* _What is being asked_:
Anywhere the string "Maps" shows up in the listing below, copy the line it is in.

* _Source information_:
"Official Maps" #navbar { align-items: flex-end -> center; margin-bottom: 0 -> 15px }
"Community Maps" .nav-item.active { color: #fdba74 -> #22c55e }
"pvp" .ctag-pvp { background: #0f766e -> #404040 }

* * *

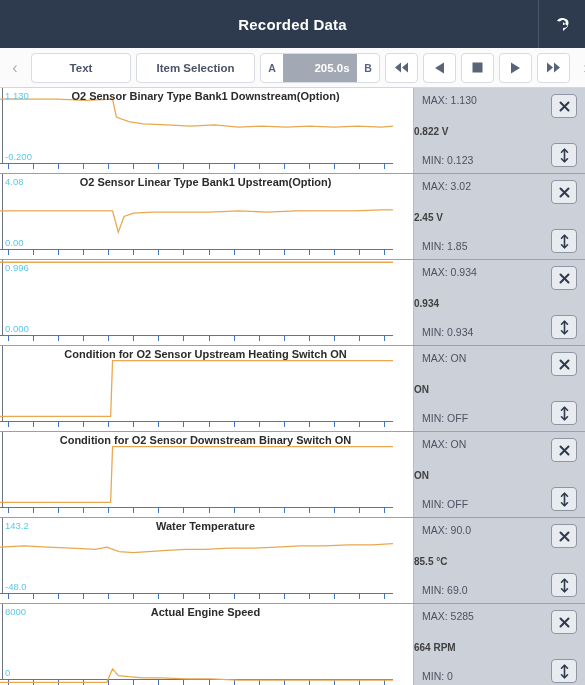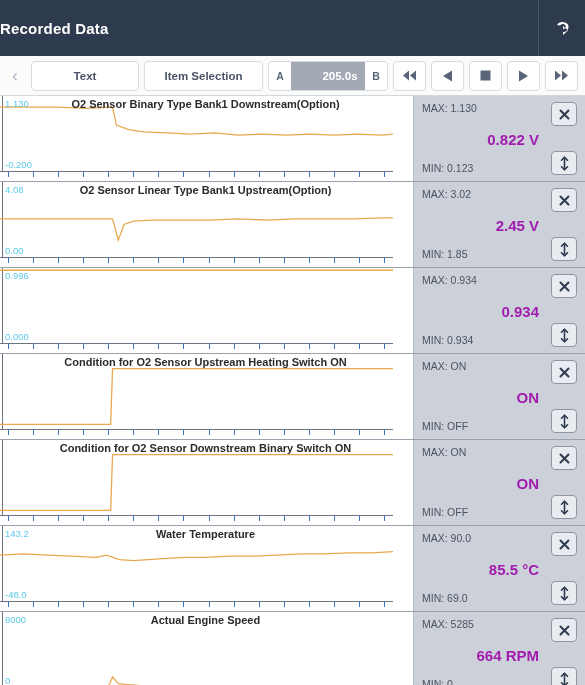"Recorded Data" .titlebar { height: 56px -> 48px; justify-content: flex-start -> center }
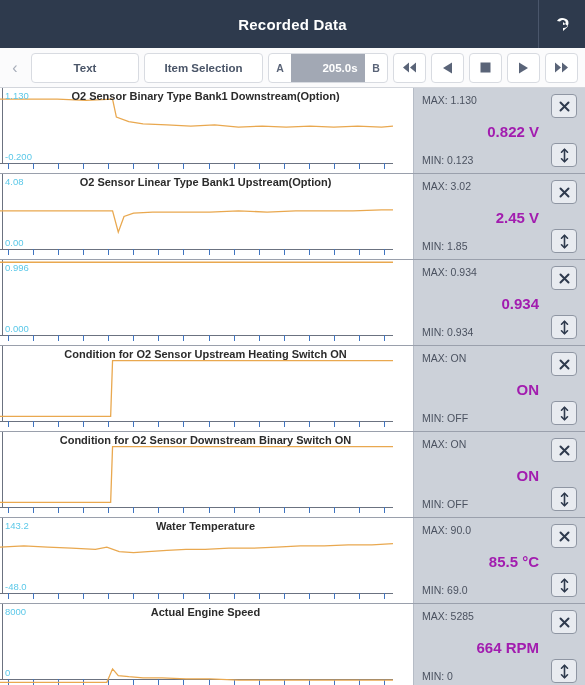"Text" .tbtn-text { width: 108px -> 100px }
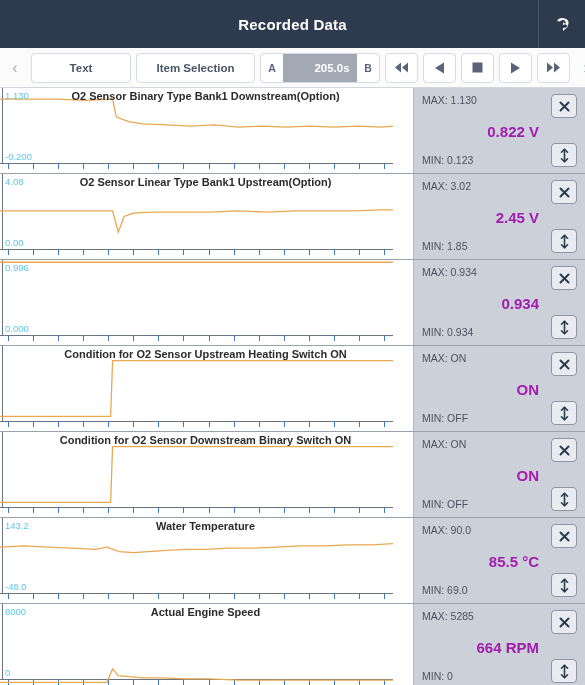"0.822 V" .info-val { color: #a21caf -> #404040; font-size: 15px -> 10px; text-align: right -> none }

* _Solution to this task_:
"Official Maps" #navbar { align-items: flex-end -> center; margin-bottom: 0 -> 15px }
"Community Maps" .nav-item.active { color: #fdba74 -> #22c55e }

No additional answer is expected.